Stesi su quel tappeto, i loro corpi aggrovigliati erano una sorgente infinita di sensazioni ed eccitazione. Mani che si muovevano freneticamente, labbra che sfioravano con ardore pelle sensibile e avida di carezze, occhi febbrili che rubavano immagini di quegli attimi di intensa voluttà.
Non si può spiegare il piacere che scaturisce dal perfetto connubio tra corpo, cuore e mente, la sensazione di completezza e totalità che i due innamorati provavano ogni volta che si univano.
Mentre si muoveva affamato dentro di lei, provocandole a ogni spinta gemiti sommessi, ma lussuriosi, che accrescevano sempre di più il suo ardore e la sua eccitazione, Mamoru intrecciò le sue mani con quelle di Usagi, portandogliele sopra la testa, premendo ancora di più il suo corpo contro quello della ragazza e amplificando così la sensazione di ebbrezza che sgorgava da quel contatto.

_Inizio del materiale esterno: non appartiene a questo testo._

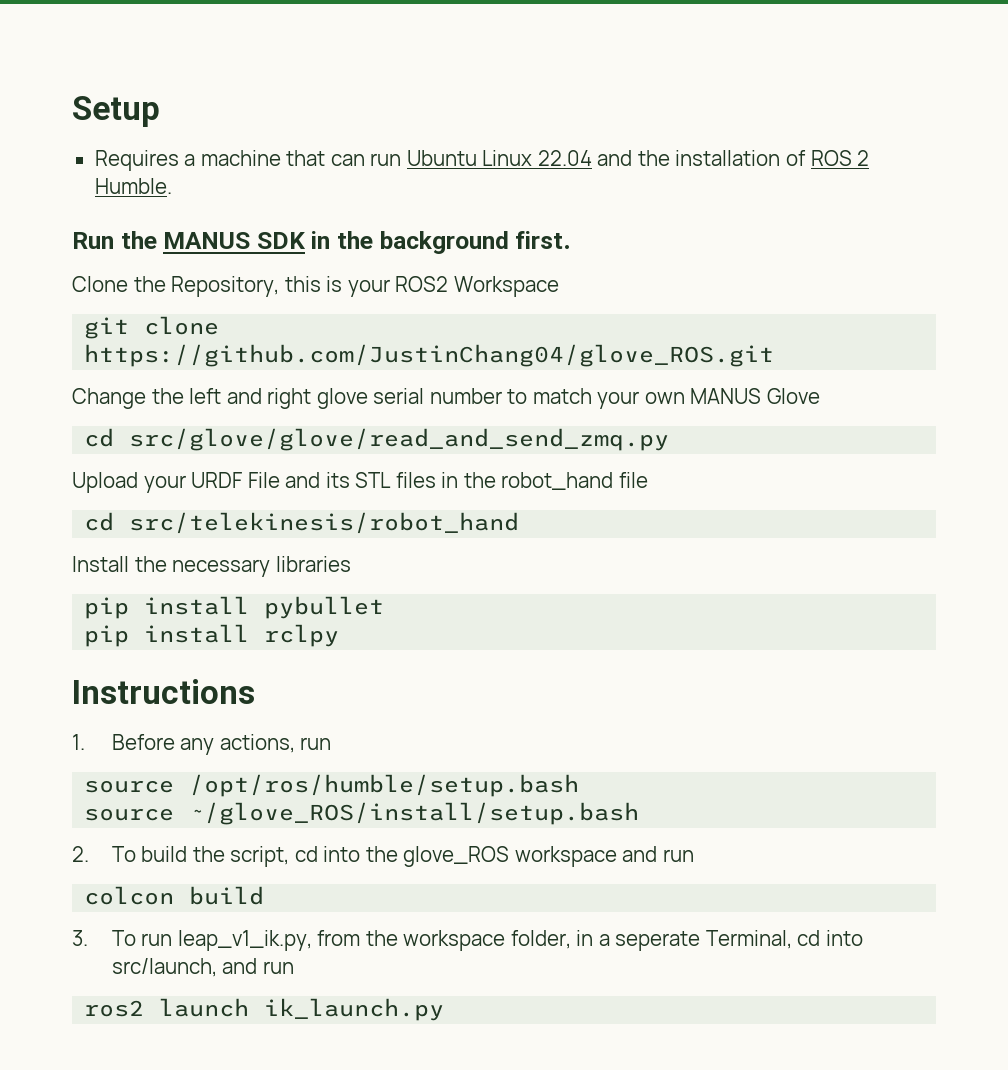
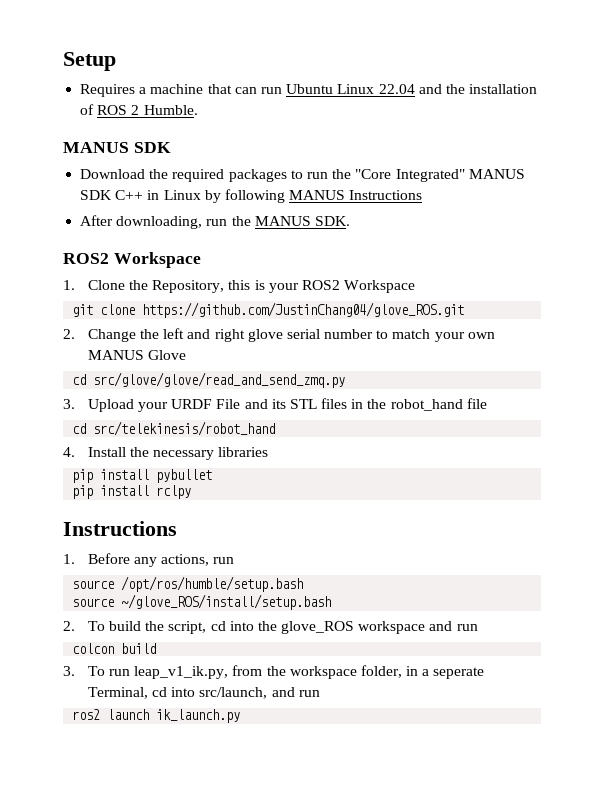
  Requires a machine that can run Ubuntu Linux 22.04 and the installation of ROS 2 Humble.
- Run the MANUS SDK in the background first.
- Clone the Repository, this is your ROS2 Workspace
+ MANUS SDK
+ Download the required packages to run the "Core Integrated" MANUS SDK C++ in Linux by following MANUS Instructions
+ After downloading, run the MANUS SDK.
+ ROS2 Workspace
+ 1. Clone the Repository, this is your ROS2 Workspace
- Change the left and right glove serial number to match your own MANUS Glove
+ 2. Change the left and right glove serial number to match your own MANUS Glove
- Upload your URDF File and its STL files in the robot_hand file
+ 3. Upload your URDF File and its STL files in the robot_hand file
- Install the necessary libraries
+ 4. Install the necessary libraries

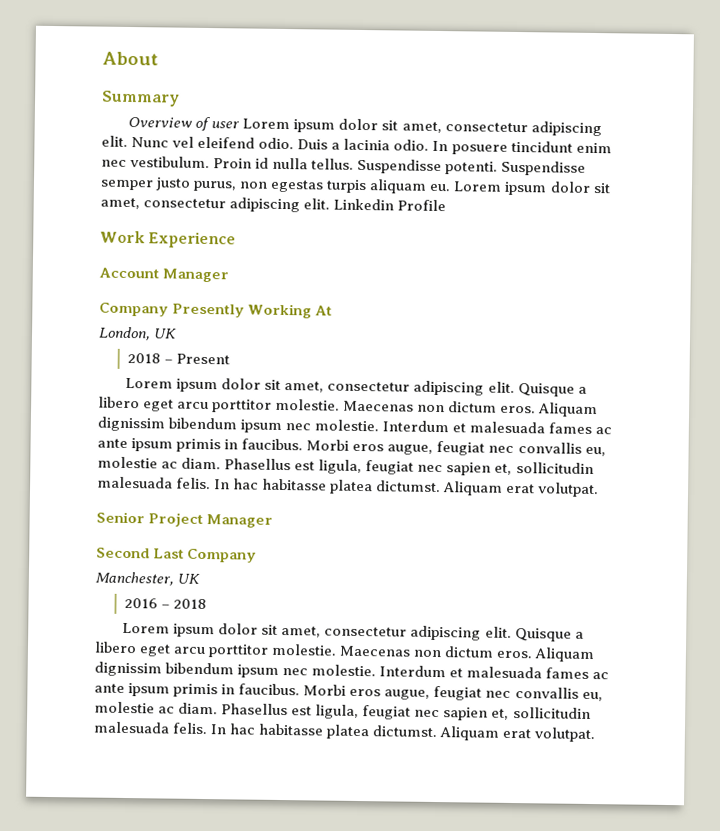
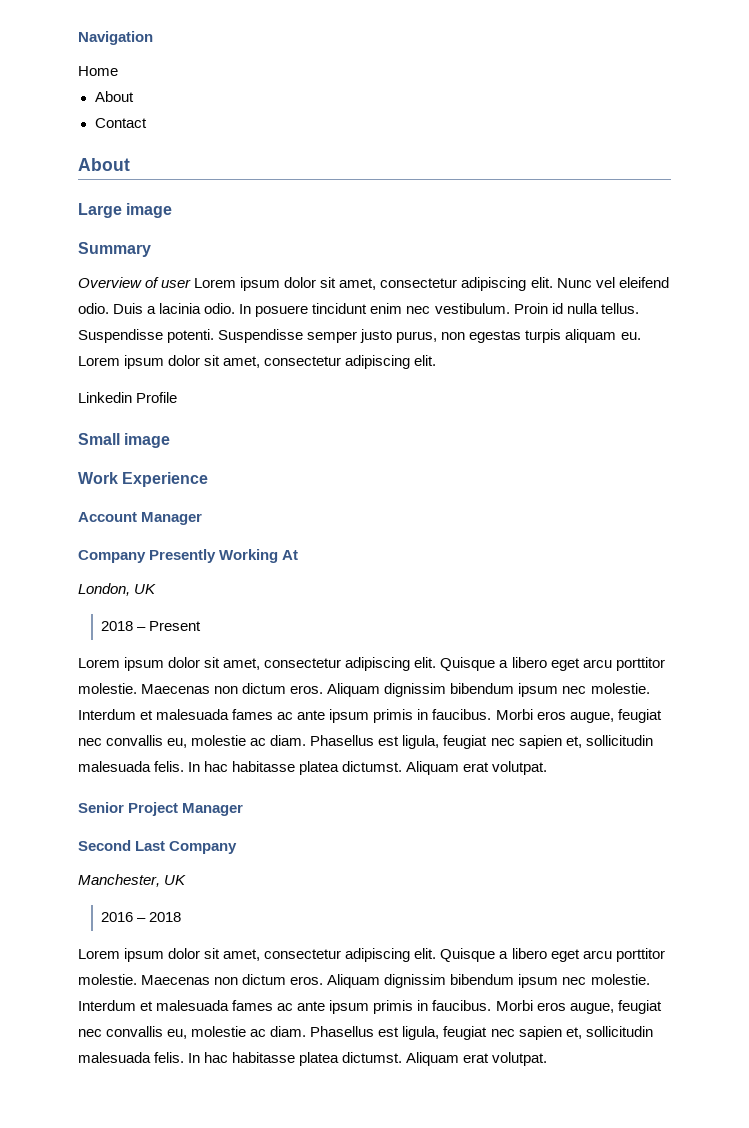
+ Navigation
+ Home
  About
+ Contact
+ About
+ Large image
- Suspendisse semper justo purus, non egestas turpis aliquam eu. Lorem ipsum dolor sit amet, consectetur adipiscing elit. Linkedin Profile
+ Suspendisse semper justo purus, non egestas turpis aliquam eu. Lorem ipsum dolor sit amet, consectetur adipiscing elit.
+ Linkedin Profile
+ Small image

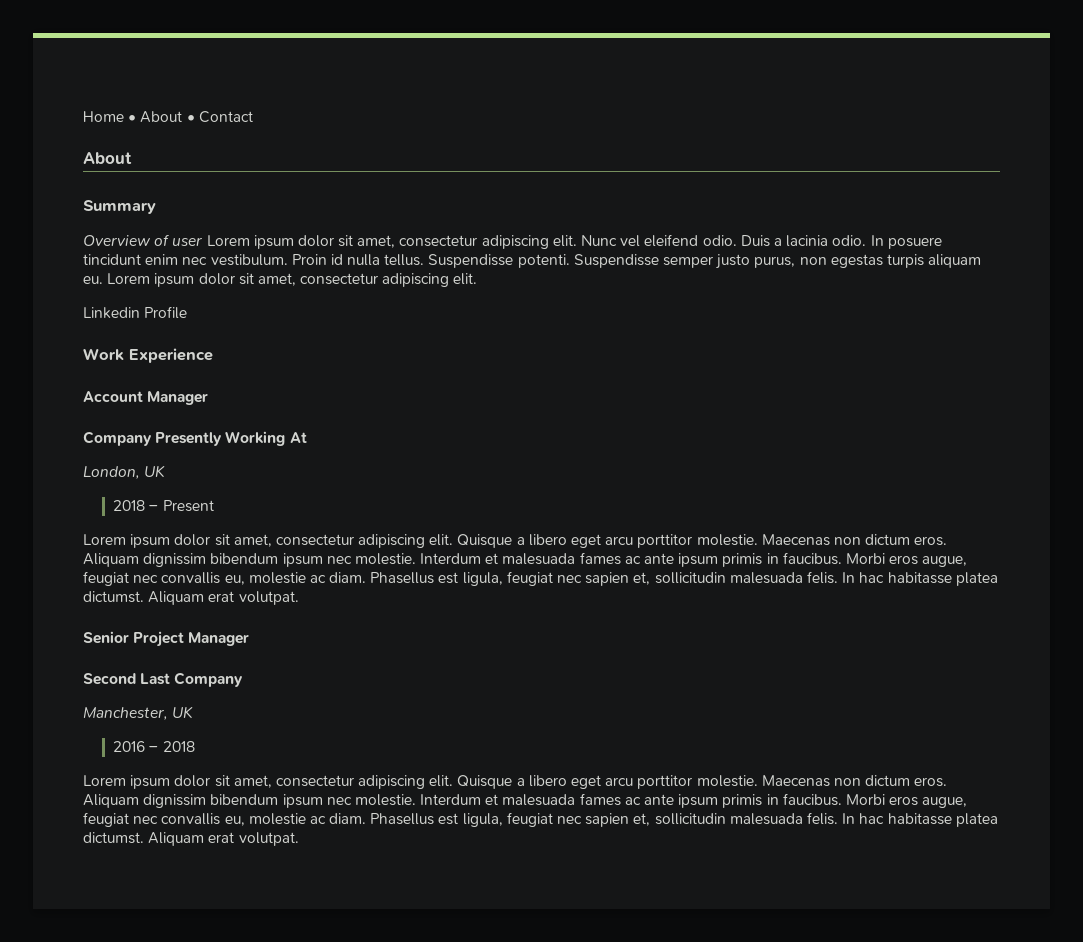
- Navigation
- Home
- About
- Contact
+ Home • About • Contact
- Large image
- Small image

«Ti amo, Usako! » le sussurrò dolcemente, posando le labbra sul suo collo.
Quelle parole pronunciate con tanto candore, unite alla dolcezza del nome con cui lui l’aveva chiamata, ebbero il potere di regalarle un ulteriore brivido di piacere che, partendo dal suo cuore, si fermò proprio nel ventre.
Dentro di sé Usagi sorrise, invasa da un senso di benessere profondo.
«Anche io ti amo!» alla fine riuscì a rispondere flebilmente, tra i respiri convulsi di entrambi.
La sensualità e il calore di quelle confessioni sussurrate furono lo stimolo conclusivo che li costrinse a cedere al piacere estremo, che esplose in perfetta sincronia nei loro corpi, lasciandoli estenuati l’una nelle braccia dell’altro a cullarsi dolcemente, consapevoli che ormai si appartenevano completamente.